# Task to complete:
Search the records for the string "right", and show each line where it appears.

# Source material:
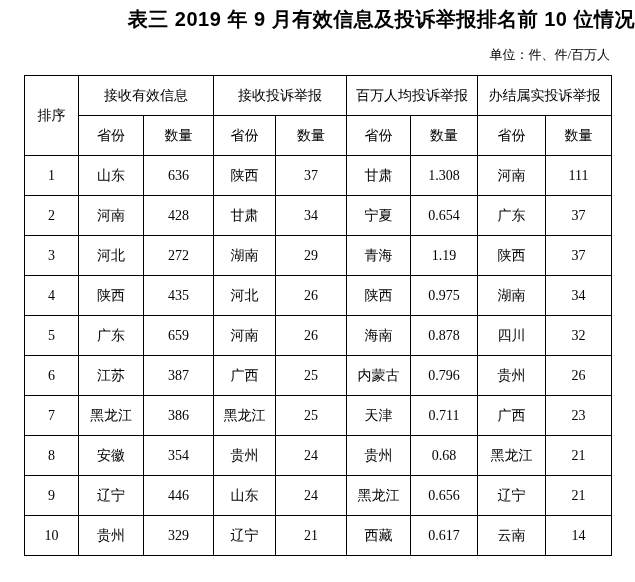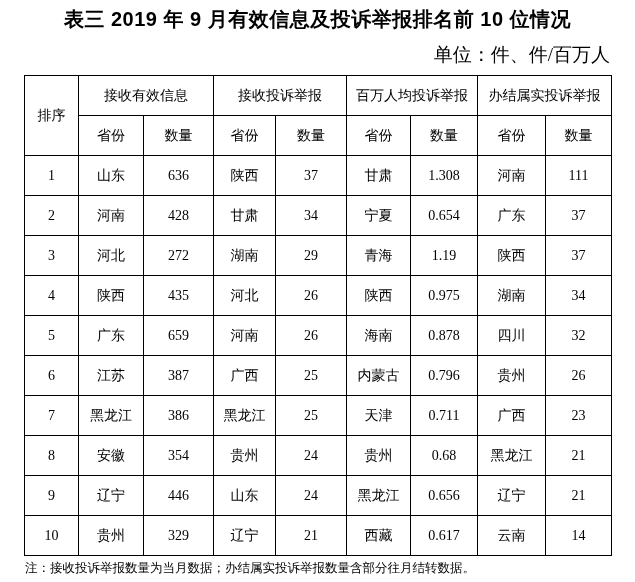--- a/index.html
+++ b/index.html
@@ -12,31 +12,31 @@
   .page {
     position: relative;
     width: 635px; height: 582px;
     background: #ffffff;
     overflow: hidden;
   }
   .title {
     position: absolute;
     top: 6px; left: 0;
     width: 635px;
-    text-align: center;
+    text-align: right;
     font-family: "Liberation Sans", "DejaVu Sans", sans-serif;
     font-weight: bold;
     font-size: 20px;
     line-height: 26px;
     letter-spacing: 0.5px;
   }
   .unit-label {
     position: absolute;
     top: 45px; right: 25px;
-    font-size: 19px;
+    font-size: 13px;
     line-height: 20px;
   }
   table.rank-table {
     position: absolute;
     top: 75px; left: 24px;
     width: 587px;
     border-collapse: collapse;
     table-layout: fixed;
   }
   .rank-table th, .rank-table td {
@@ -206,15 +206,14 @@
           <td>辽宁</td>
           <td>21</td>
           <td>西藏</td>
           <td>0.617</td>
           <td>云南</td>
           <td>14</td>
         </tr>
       </tbody>
   </table>
 
-  <div class="footnote">注：接收投诉举报数量为当月数据；办结属实投诉举报数量含部分往月结转数据。</div>
 
 </div>
 
 </body></html>

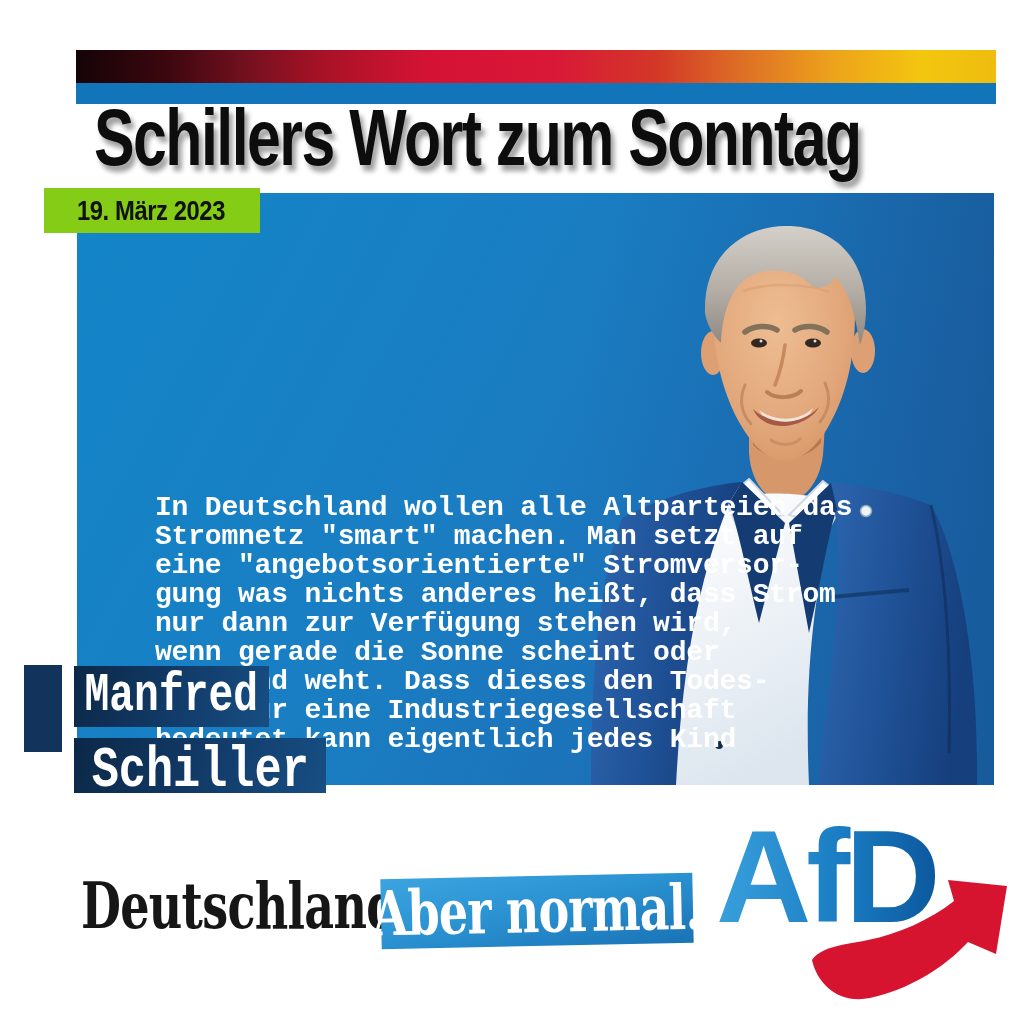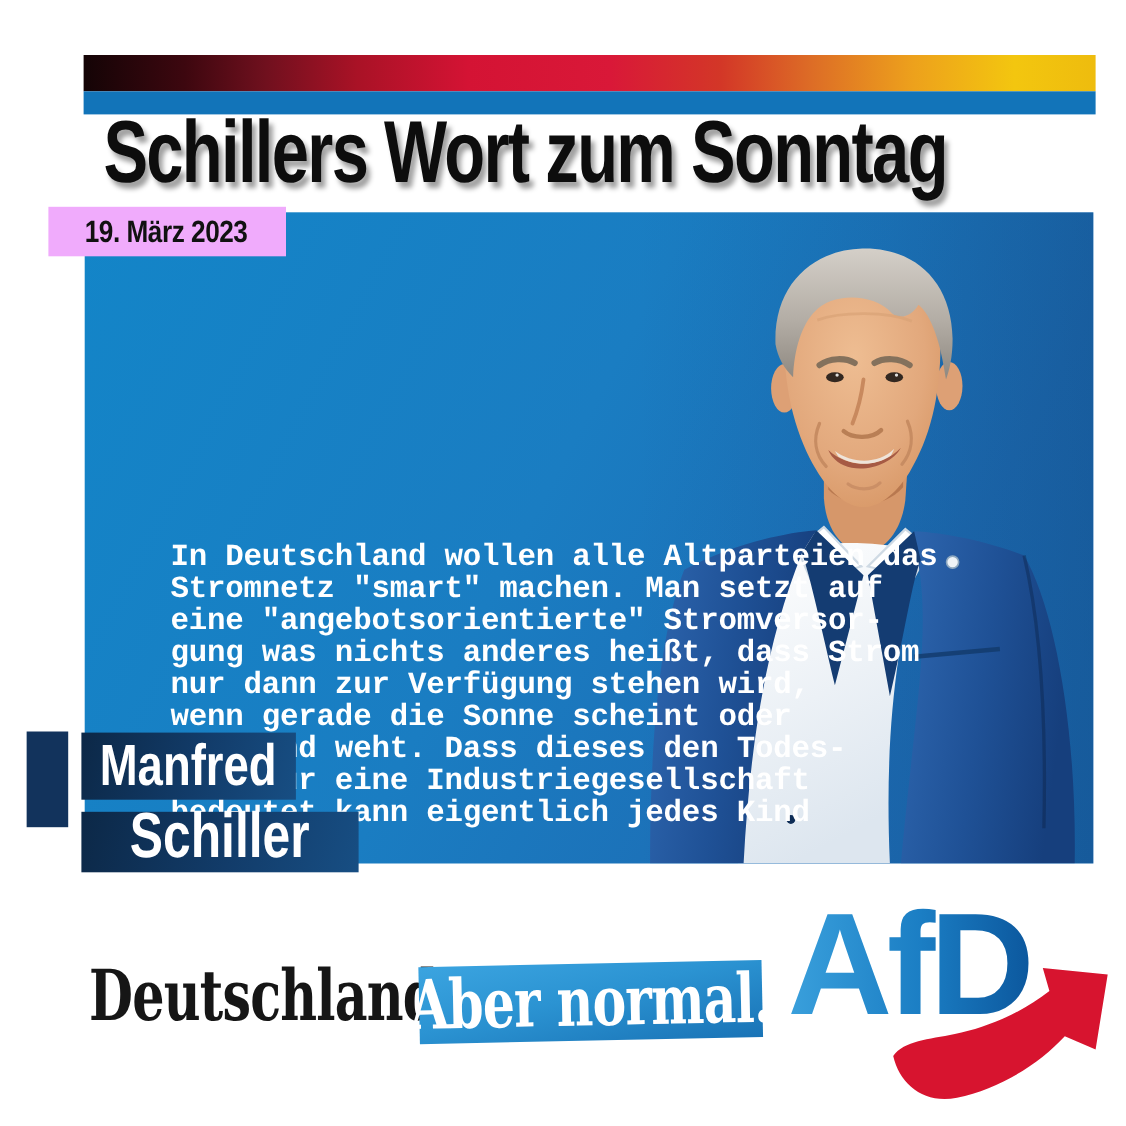--- a/index.html
+++ b/index.html
@@ -21,28 +21,28 @@
   
   .panel{position:absolute;left:53px;top:193px;width:917px;height:592px;overflow:hidden;
     background:linear-gradient(118deg,#1385c8 0%,#1a7dc2 45%,#1d6cb4 78%,#1a67ae 100%);}
   .quote{position:absolute;left:78px;top:300px;margin:0;z-index:3;
     font-family:Liberation Mono, monospace;font-weight:700;color:#ffffff;
     font-size:28px;line-height:29px;letter-spacing:-0.2px;white-space:pre-line;}
 
   .portrait{position:absolute;right:0;bottom:0;width:415px;height:592px;display:block;}
 
   
-  .date-box{position:absolute;left:20px;top:188px;width:216px;height:45px;background:#f0abfc;z-index:2;}
+  .date-box{position:absolute;left:20px;top:188px;width:216px;height:45px;background:#84cc16;z-index:2;}
   .date{position:absolute;left:33px;top:7px;font-size:28px;font-weight:700;color:#111111;
     white-space:nowrap;letter-spacing:-0.5px;transform:scaleX(0.85);transform-origin:0 0;}
 
   
   .left-strip{position:absolute;left:0;top:665px;width:38px;height:87px;background:#12335c;z-index:4;}
-  .name-box{position:absolute;z-index:4;display:flex;align-items:flex-end;justify-content:center;
-    background:linear-gradient(105deg,#0c2847 0%,#123c6a 55%,#174e83 100%);}
+  .name-box{position:absolute;z-index:4;display:flex;align-items:flex-start;justify-content:center;
+    background:linear-gradient(105deg,#0c2847 0%,#123c6a 55%,#174e83 100%);font-family:Liberation Mono, monospace;}
   .name-first{left:50px;top:666px;width:195px;height:61px;}
   .name-last{left:50px;top:738px;width:252px;height:55px;}
   .name-box span{color:#ffffff;font-weight:700;white-space:nowrap;transform:scaleX(0.78);
     transform-origin:center;}
   .name-first span{font-size:53px;}
   .name-last span{font-size:58px;}
 
   
   .slogan-black{position:absolute;left:57px;top:874px;font-family:"DejaVu Serif",serif;
     font-weight:700;font-size:64px;line-height:64px;color:#161616;white-space:nowrap;

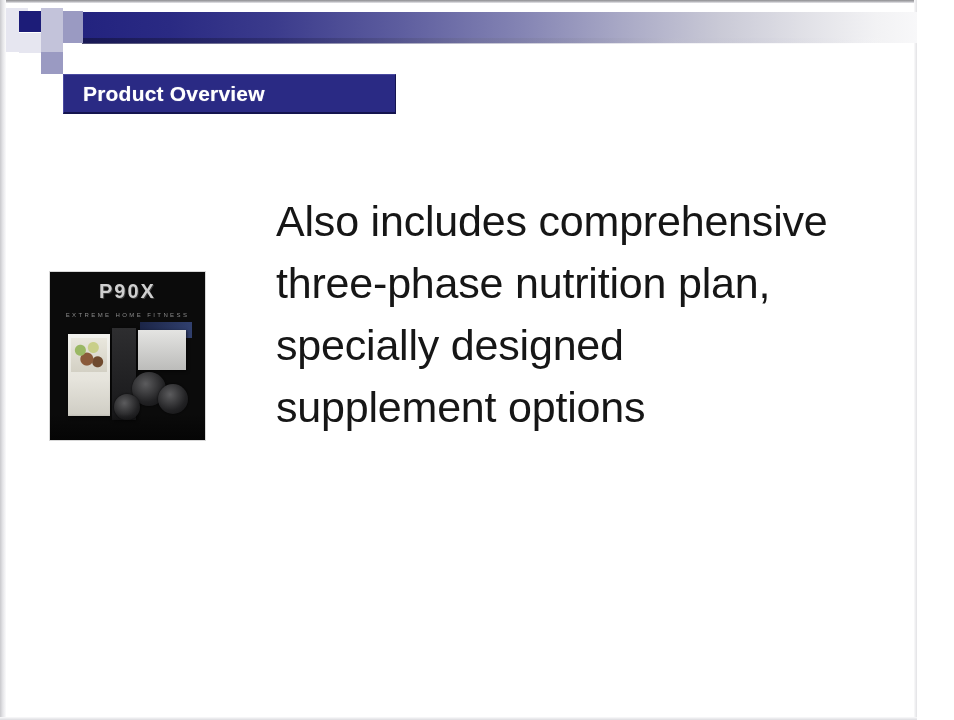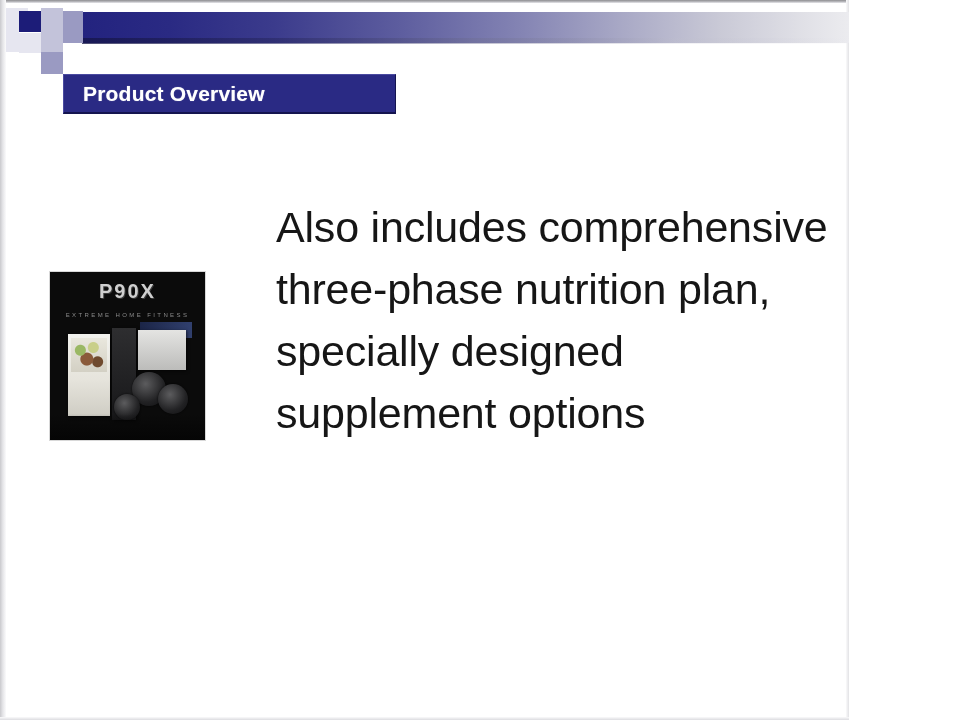--- a/index.html
+++ b/index.html
@@ -6,21 +6,21 @@
     margin: 0;
     padding: 0;
     background: #ffffff;
   }
   body {
     font-family: "Liberation Sans", sans-serif;
   }
 
   #slide {
     position: relative;
-    width: 849px;
+    width: 917px;
     height: 720px;
     background: #ffffff;
     overflow: hidden;
   }
 
   
   .edge-top {
     position: absolute;
     left: 0; top: 0;
     width: 954px; height: 3px;
@@ -207,21 +207,21 @@
     position: absolute;
     left: 0; bottom: 0;
     width: 100%; height: 26px;
     background: linear-gradient(to top, #050505 0%, rgba(5,5,5,0) 100%);
   }
 
   
   .body-text {
     position: absolute;
     left: 276px;
-    top: 196px;
+    top: 190px;
     width: 640px;
     color: #161616;
     font-size: 43px;
     line-height: 62px;
     font-family: "Liberation Sans", sans-serif;
     letter-spacing: -0.2px;
     white-space: pre-line;
   }
 </style>
 </head>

# Result:
+    text-align: right;
     top: 45px; right: 25px;
   .portrait{position:absolute;right:0;bottom:0;width:415px;height:592px;display:block;}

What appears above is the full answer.